Comprehensives have been the major form of secondary education in Britain for 30 years or more. It should by now be utterly unremarkable for someone who attended one to gain an important, but not earth-shattering, job like Sinnott's. But it still seems a striking achievement, and that should tell us that something is going wrong.
Another anecdote. A few months ago Andrew Neil's TV programme This Week had Fiona Millar - Guardian columnist and Labour insider - on as a guest to talk about education. Neil, Michael Portillo and Dianne Abbott all agreed that in their youth grammar schools provided a ladder of opportunity that bright working-class children could climb in order to get better jobs than their parents had.
Neil said that in the 1960s he and his fellow grammar school products felt they were about to take over the world. Nowadays every young thruster he interviews for a job seems to have been to public school.
Fiona Millar sat through all this wearing the expression that Labour people always wear when they are forced to list with views they don't agree with. It is a mixture of disdain and martyrdom. She looked like St Sebastian discovering that the milk has gone off.
Millar contributed little to the discussion, but then there was little she could say because Neil and Co. were right. The widespread introduction of comprehensive education has led to a reduction in the opportunities open to bright working class children.
To understand how this has come about, read today's Observer column by Nick Cohen. He argues that the current system suits the middle classes very well. While defending the current system under the cover of anti-elitism, they can use their wealth to buy houses in the catchment areas of their best schools or use their contacts to talk their way into church schools.
Meanwhile, poor children - however bright - go to poor schools.
As Cohen writes:
40 years of comprehensives have left Britain a sclerotic society where parents' money matters more than a child's talent ... anti-elitist harangues from the upper middle class are the perfect cover for a system which suits it to a tee.Oddly enough, Cohen's analysis is close to that of George Walden, the former Conservative minister. In his We Should Know Better: Solving the Education Crisis Walden argues that Britain is bedevilled by the class divide in education; and in The New Elites: Making a Career in the Masses he argues that we are "governed by an elite of anti-elitists".
What is to be done?
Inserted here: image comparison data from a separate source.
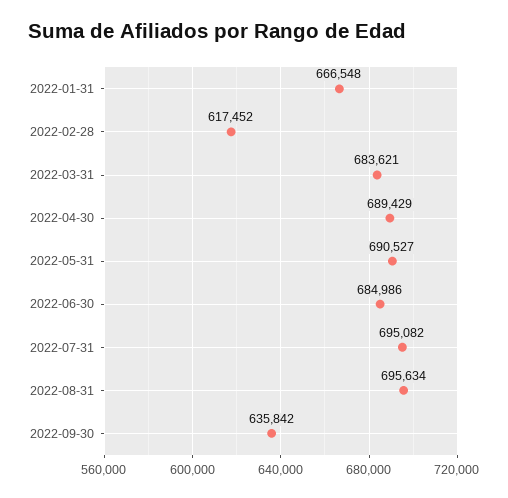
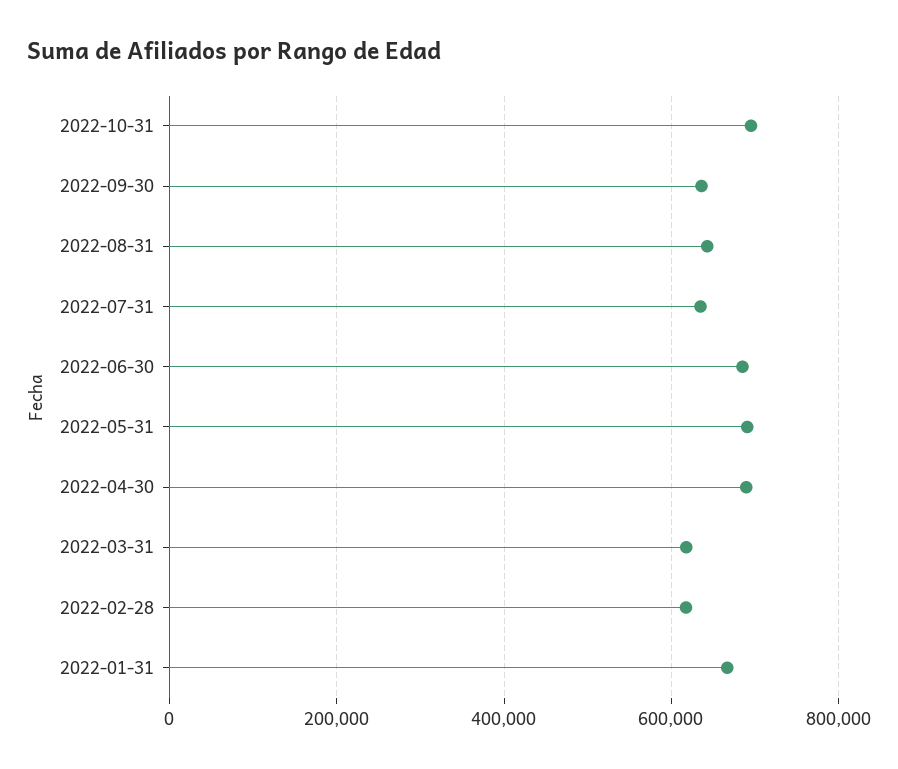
2022-03-31: 683621 -> 620000
2022-07-31: 695082 -> 640000
2022-08-31: 695634 -> 640000
2022-10-31: none -> 700000

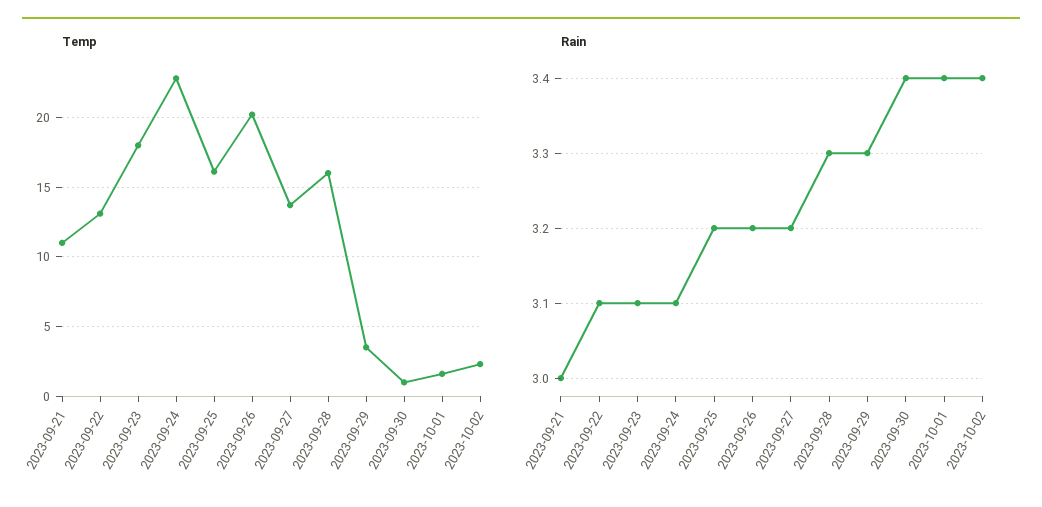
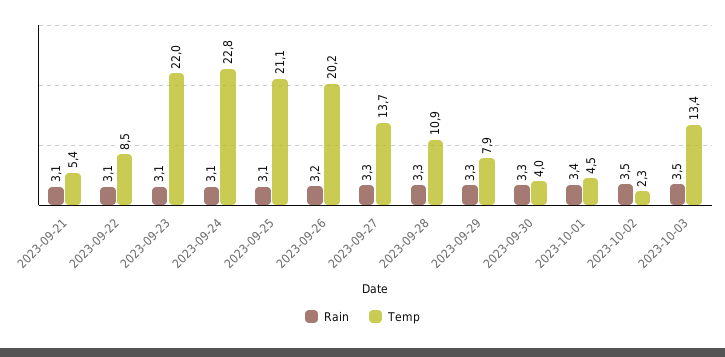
Temp, 2023-09-21: 11 -> 5.4
Temp, 2023-09-22: 13 -> 8.5
Temp, 2023-09-23: 18 -> 22
Temp, 2023-09-25: 16 -> 21.1
Temp, 2023-09-28: 16 -> 10.9
Temp, 2023-09-29: 3.5 -> 7.9
Temp, 2023-09-30: 1 -> 4
Temp, 2023-10-01: 1.5 -> 4.5
Rain, 2023-09-21: 3 -> 3.1
Rain, 2023-09-25: 3.2 -> 3.1
Rain, 2023-09-27: 3.2 -> 3.3
Rain, 2023-09-30: 3.4 -> 3.3
Rain, 2023-10-02: 3.4 -> 3.5
Rain, 2023-10-03: none -> 3.5
Temp, 2023-10-03: none -> 13.4

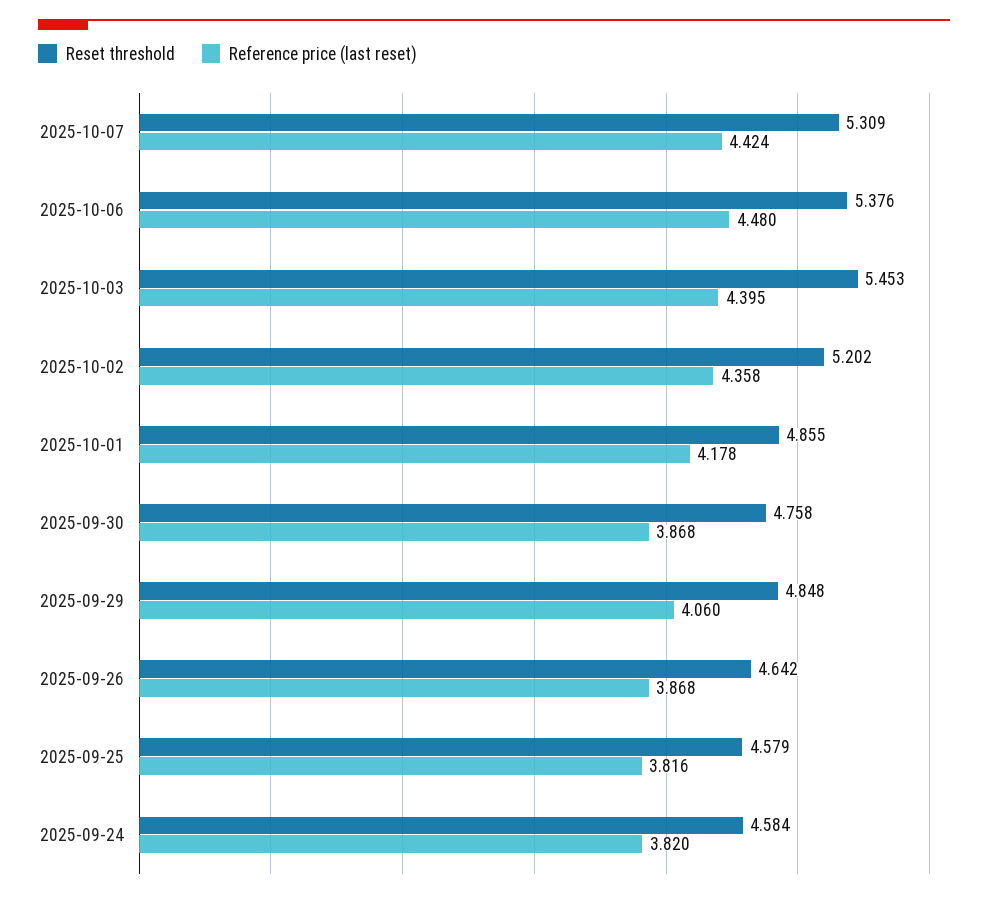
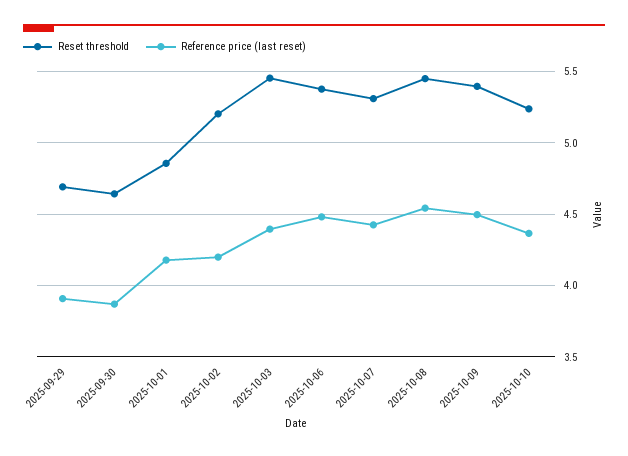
Reference price (last reset), 2025-10-02: 4.358 -> 4.2
Reset threshold, 2025-09-30: 4.758 -> 4.65
Reset threshold, 2025-09-29: 4.848 -> 4.7
Reference price (last reset), 2025-09-29: 4.06 -> 3.9
Reset threshold, 2025-09-26: 4.642 -> none
Reference price (last reset), 2025-09-26: 3.868 -> none
Reset threshold, 2025-09-25: 4.579 -> none
Reference price (last reset), 2025-09-25: 3.816 -> none
Reset threshold, 2025-09-24: 4.584 -> none
Reference price (last reset), 2025-09-24: 3.82 -> none
Reset threshold, 2025-10-08: none -> 5.45
Reference price (last reset), 2025-10-08: none -> 4.55
Reset threshold, 2025-10-09: none -> 5.4
Reference price (last reset), 2025-10-09: none -> 4.5
Reset threshold, 2025-10-10: none -> 5.25
Reference price (last reset), 2025-10-10: none -> 4.35

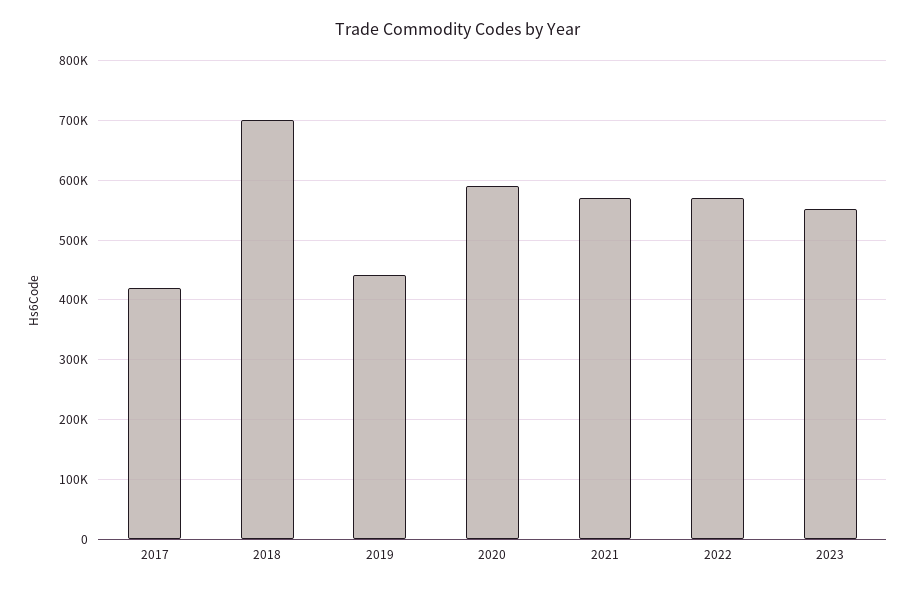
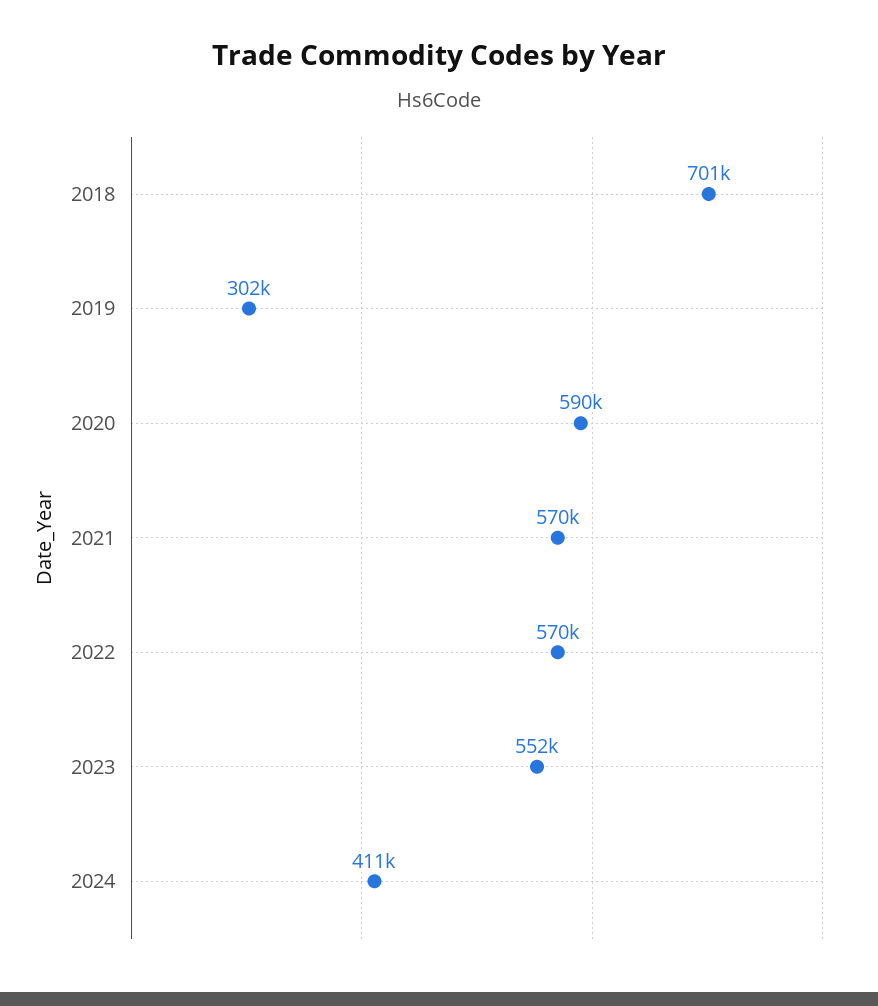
2017: 420000 -> none
2019: 440000 -> 302000
2024: none -> 411000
The problem we have is that many on the left are more interested in social equality than they are in educational excellence, and that support for comprehensive education is so deeply entrenched that questioning it is treated as something close to heresy. Many Liberal Democrats take much the same view.
The usual charge made against someone who commits this heresy is to accuse them of wanting to turn the clock back and return to the 1950s. That is silly - it is not possible to put the clock back even if you want to. And if comprehensive schools are not working as it was hoped they would, shouldn't we say so?
Walden's answer was to offer private schools - particularly the former direct grant schools - the opportunity to opt back into the state system in return for being allowed to choose which pupils they admitted. Cohen merely argues that:
this is a more class-ridden country than when the grammar schools were in place and ... Unless the brightest in the working class get an elite education the Today listeners will always win.Elitism is the worst sin of all - and particularly feared because no one has ever defined exactly what it means - but there has always been an element of hypocrisy, not just about the overall comprehensive system, but within the schools themselves. In my day at least, the best comprehensives were usually rigorously streamed.
I suspect that the problem, as so often, lies in the socialist attempt to impose one system upon all children and all communities. Worse, almost every proposal to salvage the present system involves more centralisation and standardisation. People want to remove parental choice from the system or abolish church schools?
Why not let many different kinds of schools with different curriculums flourish? Those who complain that this will lead to a two-tier system should read this quotation from George Walden. We have a two tier system already.
With this in mind it was interesting to see Nicol Stephen, a Lib Dem MSP and minister for enterprise and life-long learning at Holyrood, calling for children to be allowed the option of going to college at the age of 14 to train for trades for which there is strong demand.
A second-class education for the proles? I don't think so. One of the problems with education is that those who run it, who enjoyed academic work themselves, assume that it is a pleasure for all and that anyone denied the opportunity to do it is being robbed.
The reality is different. As Stephen says:
"I have seen children who are bullied and unhappy in the school environment who have been transformed by college where they have become motivated and want to learn, maybe in plumbing or electrical work. There are few young people who do not want a worthwhile job, they just need the chance to develop."There is a need for new thinking in education: a need to go beyond the unthinking defence of the comprehensive principle. And the Liberal Democrats should be leading it.